RECORDS SUPPLIED below:

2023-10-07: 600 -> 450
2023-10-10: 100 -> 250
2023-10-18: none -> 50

End of RECORDS SUPPLIED.
RECORDS SUPPLIED below:

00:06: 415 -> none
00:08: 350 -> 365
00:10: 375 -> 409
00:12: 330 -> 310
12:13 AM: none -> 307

End of RECORDS SUPPLIED.
RECORDS SUPPLIED below:

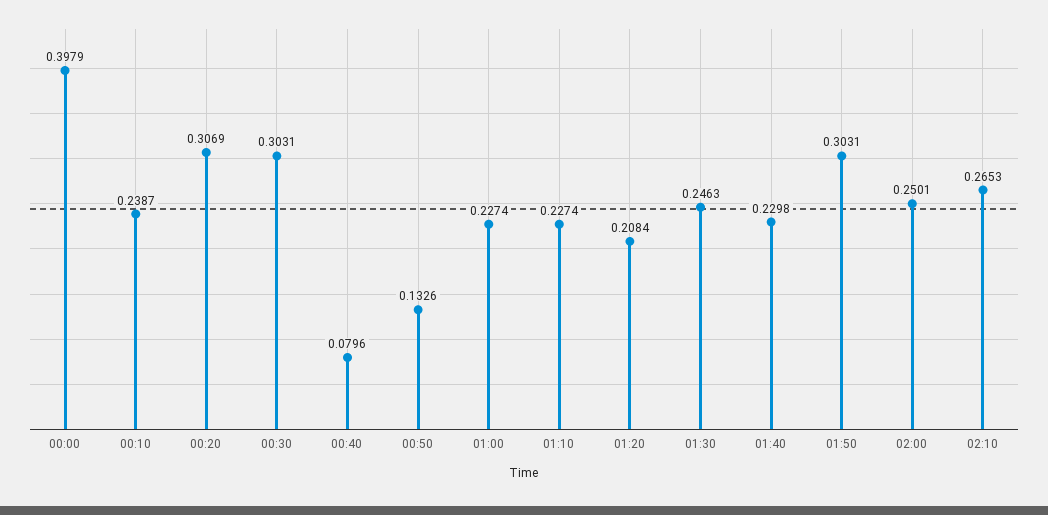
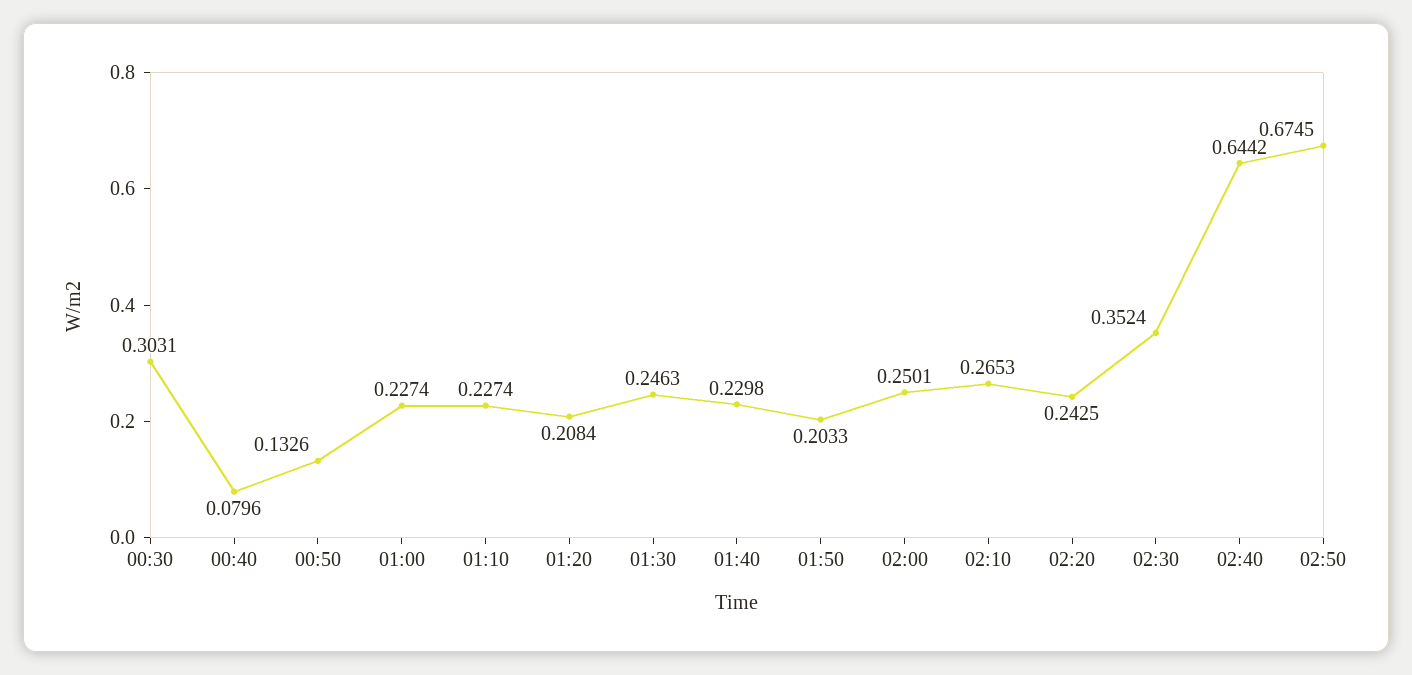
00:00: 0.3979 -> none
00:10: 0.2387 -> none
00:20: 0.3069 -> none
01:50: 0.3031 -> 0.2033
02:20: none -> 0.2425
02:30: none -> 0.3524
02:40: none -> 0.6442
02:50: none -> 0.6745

End of RECORDS SUPPLIED.

*TASK INSTRUCTIONS*. Show the lines of the records above that mention "none".

*RESULT FOR THIS TASK*.
2023-10-18: none -> 50
00:06: 415 -> none
12:13 AM: none -> 307
00:00: 0.3979 -> none
00:10: 0.2387 -> none
00:20: 0.3069 -> none
02:20: none -> 0.2425
02:30: none -> 0.3524
02:40: none -> 0.6442
02:50: none -> 0.6745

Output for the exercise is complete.